U.S. Pat. No. 4,890,264 discloses a method for suppressing non-uniformly distributed noise generated by surface wave propagation. In U.S. Pat. No. 4,890,264, horizontal geophones for detecting surface waves are used with conventional vertically orientated geophones for detecting seismic energy. The outputs of the surface wave detectors are used in conjunction with an adaptive filter to cancel the effects of the surface wave interference. This method for the suppression of ground roll is inherently a multi-component method. Some seismic wave energy also gets detected by the horizontally sensitive geophones, and this may cause signal cancellation.

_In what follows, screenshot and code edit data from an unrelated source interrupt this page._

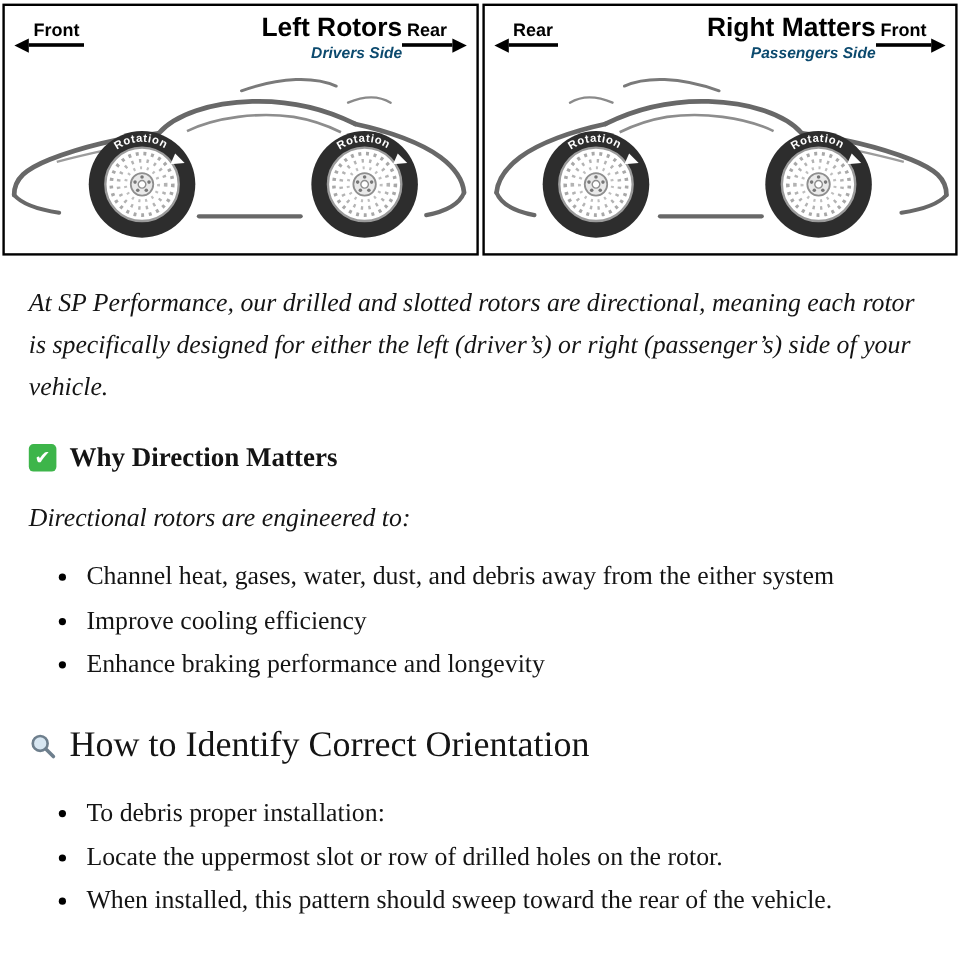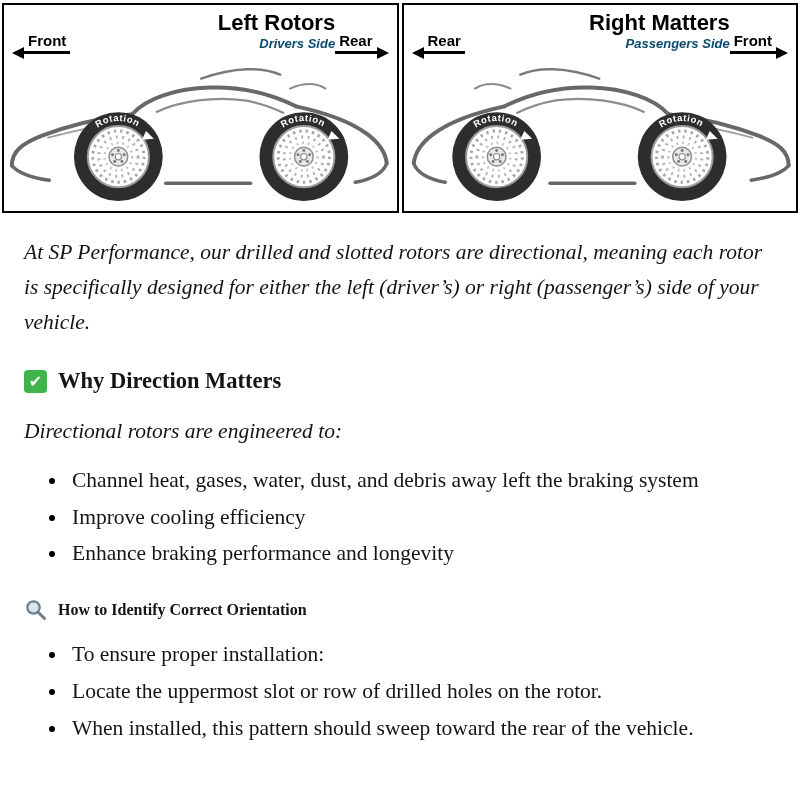"Front" .dir { margin-top: 23px -> 8px }
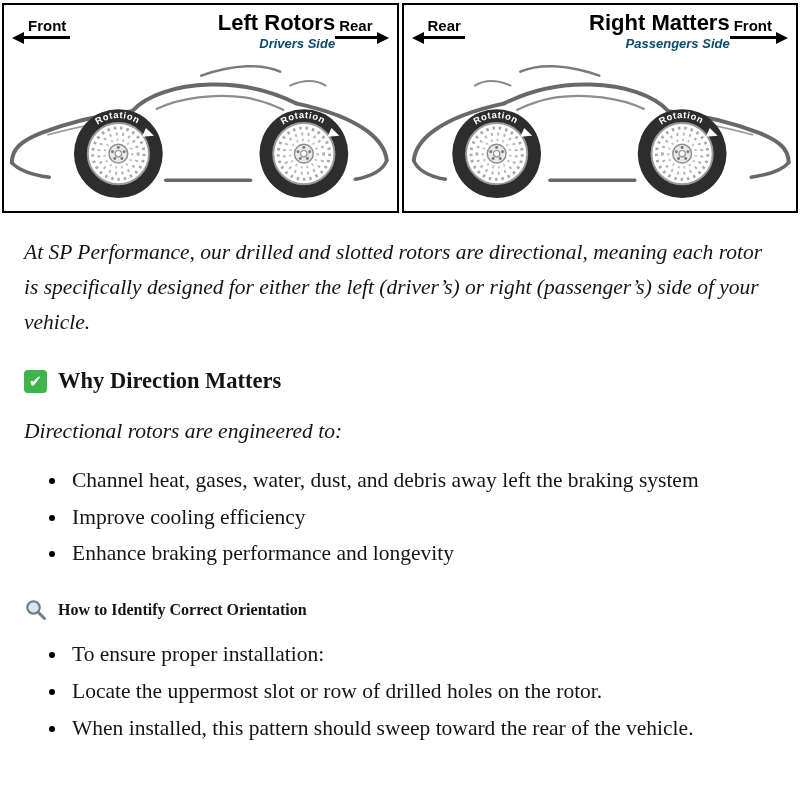"Channel heat, gases, water, dust," li { text: left the braking -> from the either }
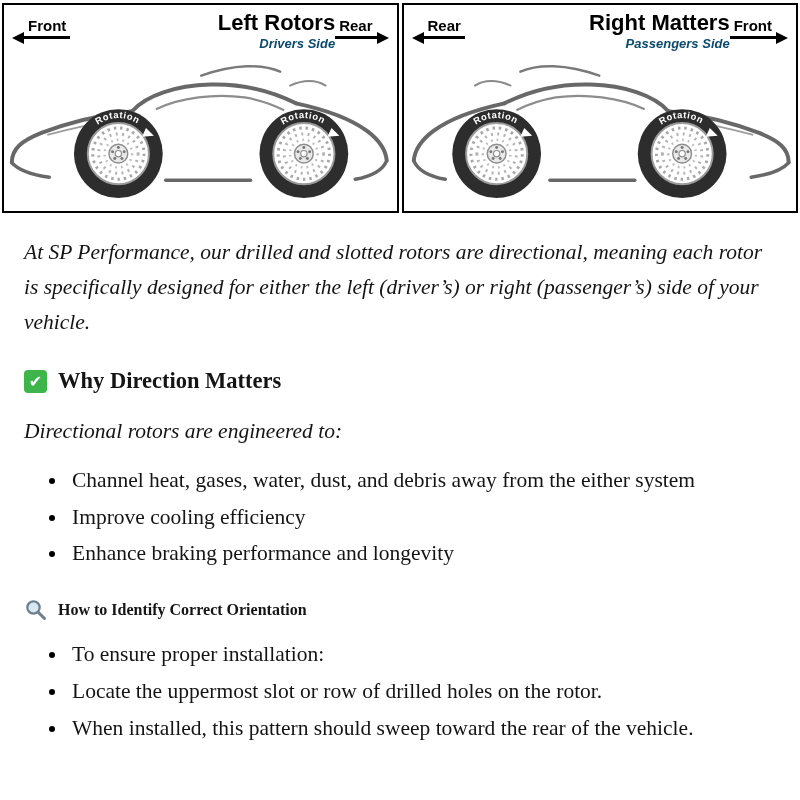"How to Identify Correct Orientation" .sec-heading2 { font-size: 16px -> 30px; font-weight: bold -> normal }
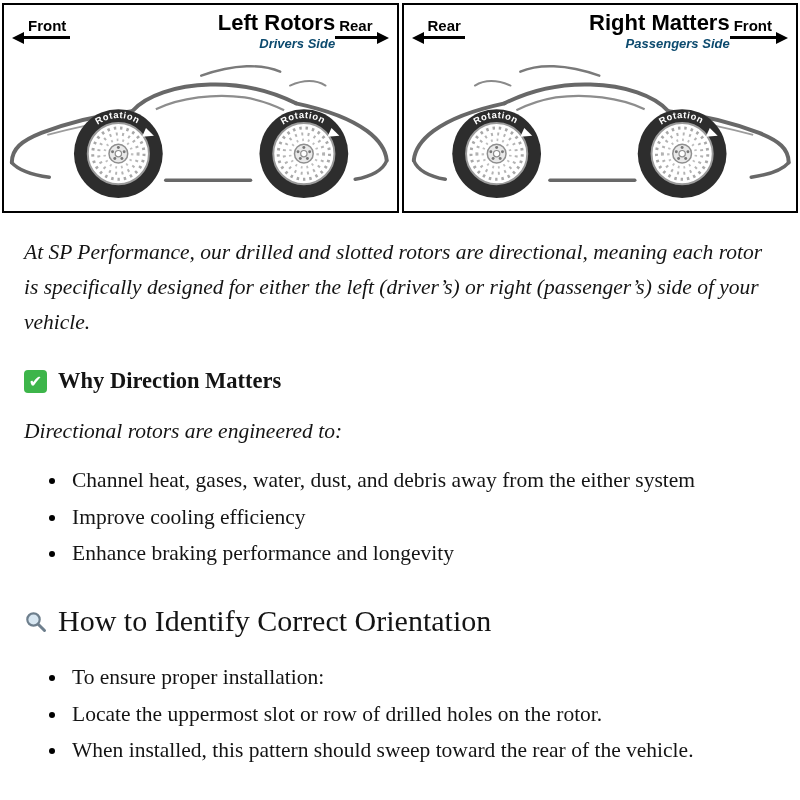"To ensure proper installation:" li { text: ensure -> debris }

GB-A-2273358 discloses linearly constrained adaptive beam forming and adaptive interference cancelling beam forming for ground roll suppression. This method filters signals measured by an array of geophones and sums them in such a way as to preserve signals incident from a preferred direction while suppressing interference incident from other directions. The filtering is performed using a continuously adaptive method with the moveout differential between the seismic reflections and the ground roll being used to form primary and reference channels. The suggested application for the disclosed method is in drilling when using a drill as a seismic source, where the ground roll is effectively stationary due to the slow travel of the drill bit and each source receiver position produces a lot of data. This ensures that the stochastic-gradient-type of algorithms used in the adaptive filters of this method are able to converge. However, in surface seismic experiments the ground roll present is often non-stationary and inhomogeneous and the stochastic-gradient-type of algorithms may be too slow to converge within the signal envelope.
U.S. Pat. No. 5,237,538 discloses a method for removing coherent noise from seismic data. This method firstly identifies the moveout characteristics of the noise, defines and extracts a space-time gate containing the noise, and removes the moveout to flatten the noise train. Amplitudes and time variations are then removed from the gate. The coherent noise is estimated using a beam steer operator (conventional stacking in this case) or by f-x filtering in the Fourier transform domain. The filtered noise estimate is subtracted from the data trace containing the signal-plus-noise using a short three to five point single filter. Inverse amplitude scalars are applied to undo the effect of earlier amplitude equalisation. The signal is then moveout restored into the original seismic record.
U.S. Pat. No. 5,971,095 disclosed a data adaptive principal component multi-channel filter bank to attenuate the coherent noise. This method works very well when the noise reference does not contain reflected signals. Like any other Least Square or Least Mean Square based adaptive noise canceller, this method assumes that the correlation of the signal and the noise is negligible compared with the correlation of the noise reference and the noise at the primary trace and its success depends on constructing the signal free noise references.